[jira] [Comment Edited] (MADLIB-965) RF and DT should accept array input for feature vector

Frank McQuillan (JIRA) Thu, 18 May 2017 11:10:27 -0700

    [ 
https://issues.apache.org/jira/browse/MADLIB-965?page=com.atlassian.jira.plugin.system.issuetabpanels:comment-tabpanel&focusedCommentId=16016151#comment-16016151
 ]


Frank McQuillan edited comment on MADLIB-965 at 5/18/17 6:09 PM:
-----------------------------------------------------------------

Running the example similar to the one in the description above produces:
{code}
select * from train_output_summary;
{code}
produces
{code}
-[ RECORD 1 ]---------+------------------------------------------------------
method                | forest_train
is_classification     | t
source_table          | dt_golf
model_table           | train_output
id_col_name           | id
dependent_varname     | class
independent_varnames  | "OUTLOOK",windy,"Cont_features"[1],"Cont_features"[2]
cat_features          | "OUTLOOK",windy
con_features          | "Cont_features"[1],"Cont_features"[2]
grouping_cols         | 
num_trees             | 20
num_random_features   | 2
max_tree_depth        | 8
min_split             | 3
min_bucket            | 1
num_splits            | 10
verbose               | f
importance            | t
num_permutations      | 1
num_all_groups        | 1
num_failed_groups     | 0
total_rows_processed  | 14
total_rows_skipped    | 0
dependent_var_levels  | "'Don't Play'","'Play'"
dependent_var_type    | text
independent_var_types | text, boolean, double precision, double precision
{code}


was (Author: fmcquillan):
Running the example from above works now:
{code}
select * from train_output_summary;
{code}
produces
{code}
-[ RECORD 1 ]---------+-----------------------------------
method                | forest_train
is_classification     | t
source_table          | dt_golf_array
model_table           | train_output
id_col_name           | id
dependent_varname     | class
independent_varnames  | input_array[1],input_array[2]
cat_features          | 
con_features          | input_array[1],input_array[2]
grouping_cols         | 
num_trees             | 20
num_random_features   | 1
max_tree_depth        | 8
min_split             | 3
min_bucket            | 1
num_splits            | 10
verbose               | f
importance            | t
num_permutations      | 1
num_all_groups        | 1
num_failed_groups     | 0
total_rows_processed  | 14
total_rows_skipped    | 0
dependent_var_levels  | "Don't Play","Play"
dependent_var_type    | text
independent_var_types | double precision, double precision
{code}

> RF and DT should accept array input for feature vector
> ------------------------------------------------------
>
>                 Key: MADLIB-965
>                 URL: https://issues.apache.org/jira/browse/MADLIB-965
>             Project: Apache MADlib
>          Issue Type: New Feature
>          Components: Module: Decision Tree, Module: Random Forest
>            Reporter: Rashmi Raghu
>            Assignee: Rahul Iyer
>            Priority: Minor
>             Fix For: v1.12
>
>         Attachments: DT and RF work1.ipynb
>
>
> We were trying to test whether the RF module could handle a column containing 
> array of features as input (instead of each feature in a separate column). 
> The result was an error message but that message is unclear as to source of 
> error (i.e. is it because of the array feature input column or something 
> else).

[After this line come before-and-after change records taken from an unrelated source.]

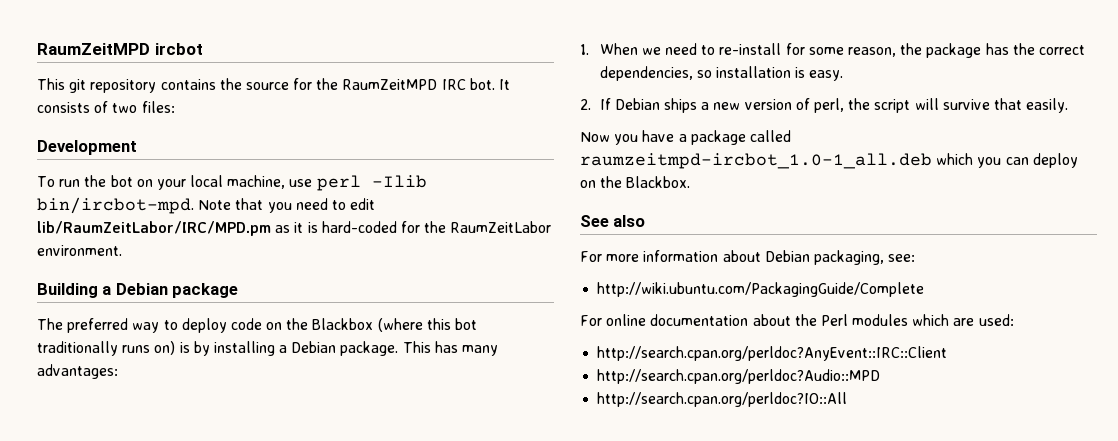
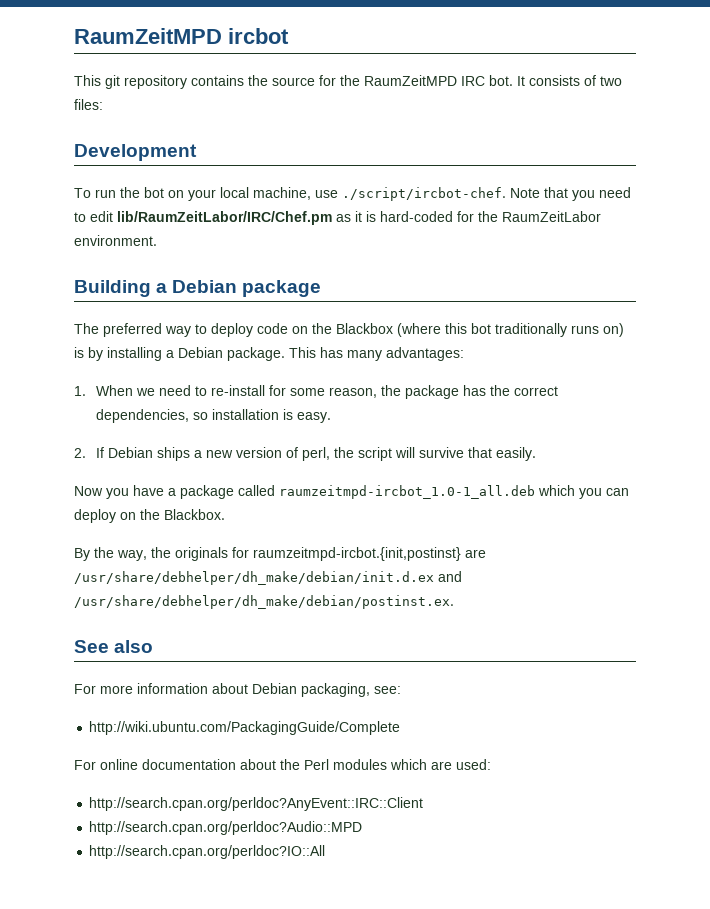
[316,175,427,191] [37,197,194,214] perl -Ilib bin/ircbot-mpd. -> [342,187,506,201] ./script/ircbot-chef.
[37,221,271,236] lib/RaumZeitLabor/IRC/MPD.pm -> [117,211,332,225] lib/RaumZeitLabor/IRC/Chef.pm
(691, 182) none -> [74,547,486,561] [74,571,462,585] [74,595,454,609] // By the way, the originals for raumzeitmpd-ircbot.{init,postinst} are /usr/share/debhelper/dh_make/debian/init.d.ex and /usr/share/debhelper/dh_make/debian/postinst.ex.

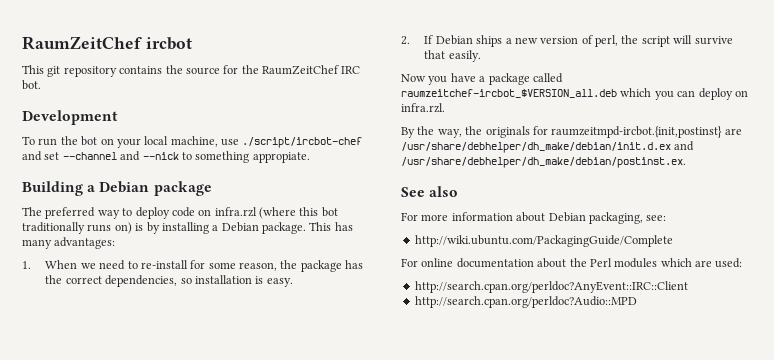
[74,28,222,44] RaumZeitMPD -> [22,36,142,50] RaumZeitChef
[364,75,457,86] RaumZeitMPD -> [262,65,339,75] RaumZeitChef
[517,75,622,86] [74,99,103,110] It consists of two files: -> (41, 85) none
[342,187,631,201] [74,211,601,225] [74,235,157,246] ./script/ircbot-chef. Note that you need to edit lib/RaumZeitLabor/IRC/Chef.pm as it is hard-coded for the RaumZeitLabor environment. -> [242,137,363,148] [22,151,310,163] ./script/ircbot-chef and set --channel and --nick to something appropiate.
[312,323,393,334] the Blackbox -> [214,207,257,217] infra.rzl
[279,485,535,499] raumzeitmpd-ircbot_1.0-1_all.deb -> [401,89,617,98] raumzeitchef-ircbot_$VERSION_all.deb
[140,509,225,520] the Blackbox. -> [401,103,445,113] infra.rzl.
[89,845,326,859] // http://search.cpan.org/perldoc?IO::All -> (637, 302) none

Example table, query and error can be found below:
> {quote}
> -- Executing query:
> DROP TABLE IF EXISTS dt_golf;
> CREATE TABLE dt_golf (
>     id integer NOT NULL,
>     "OUTLOOK" text,
>     temperature double precision,
>     humidity double precision,
>     windy text,
>     class text
> ) ;
> -- Executing query:
> INSERT INTO dt_golf (id,"OUTLOOK",temperature,humidity,windy,class) VALUES
> (1, 'sunny', 85, 85, 'false', 'Don''t Play'),
> (2, 'sunny', 80, 90, 'true', 'Don''t Play'),
> (3, 'overcast', 83, 78, 'false', 'Play'),
> (4, 'rain', 70, 96, 'false', 'Play'),
> (5, 'rain', 68, 80, 'false', 'Play'),
> (6, 'rain', 65, 70, 'true', 'Don''t Play'),
> (7, 'overcast', 64, 65, 'true', 'Play'),
> (8, 'sunny', 72, 95, 'false', 'Don''t Play'),
> (9, 'sunny', 69, 70, 'false', 'Play'),
> (10, 'rain', 75, 80, 'false', 'Play'),
> (11, 'sunny', 75, 70, 'true', 'Play'),
> (12, 'overcast', 72, 90, 'true', 'Play'),
> (13, 'overcast', 81, 75, 'false', 'Play'),
> (14, 'rain', 71, 80, 'true', 'Don''t Play');
> DROP TABLE IF EXISTS dt_golf_array;
> CREATE TABLE dt_golf_array as 
>     select id, array[temperature, humidity] as input_array, class
>     from dt_golf
> distributed by (id);
> DROP TABLE IF EXISTS train_output, train_output_group, train_output_summary;
> SELECT madlib.forest_train('dt_golf_array',         -- source table
>                            'train_output',    -- output model table
>                            'id',              -- id column
>                            'class',           -- response
>                            'input_array',   -- features
>                            NULL,              -- exclude columns
>                            NULL,              -- grouping columns
>                            20::integer,       -- number of trees
>                            1::integer,        -- number of random features
>                            TRUE::boolean,     -- variable importance
>                            1::integer,        -- num_permutations
>                            8::integer,        -- max depth
>                            3::integer,        -- min split
>                            1::integer,        -- min bucket
>                            10::integer        -- number of splits per 
> continuous variable
>                            );
> NOTICE:  Table doesn't have 'DISTRIBUTED BY' clause -- Using column named 
> 'id' as the Greenplum Database data distribution key for this table.
> HINT:  The 'DISTRIBUTED BY' clause determines the distribution of data. Make 
> sure column(s) chosen are the optimal data distribution key to minimize skew.
> query result with 1 row discarded.
> ERROR:  plpy.SPIError: invalid array length (plpython.c:4648)
> DETAIL:  array_of_bigint: Size should be in [1, 1e7], 0 given
> CONTEXT:  Traceback (most recent call last):
>   PL/Python function "forest_train", line 42, in <module>
>     sample_ratio
>   PL/Python function "forest_train", line 589, in forest_train
>   PL/Python function "forest_train", line 1037, in _calculate_oob_prediction
> PL/Python function "forest_train"
> ********** Error **********
> ERROR: plpy.SPIError: invalid array length (plpython.c:4648)
> SQL state: XX000
> Detail: array_of_bigint: Size should be in [1, 1e7], 0 given
> Context: Traceback (most recent call last):
>   PL/Python function "forest_train", line 42, in <module>
>     sample_ratio
>   PL/Python function "forest_train", line 589, in forest_train
>   PL/Python function "forest_train", line 1037, in _calculate_oob_prediction
> PL/Python function "forest_train"
> {quote}



--
This message was sent by Atlassian JIRA
(v6.3.15#6346)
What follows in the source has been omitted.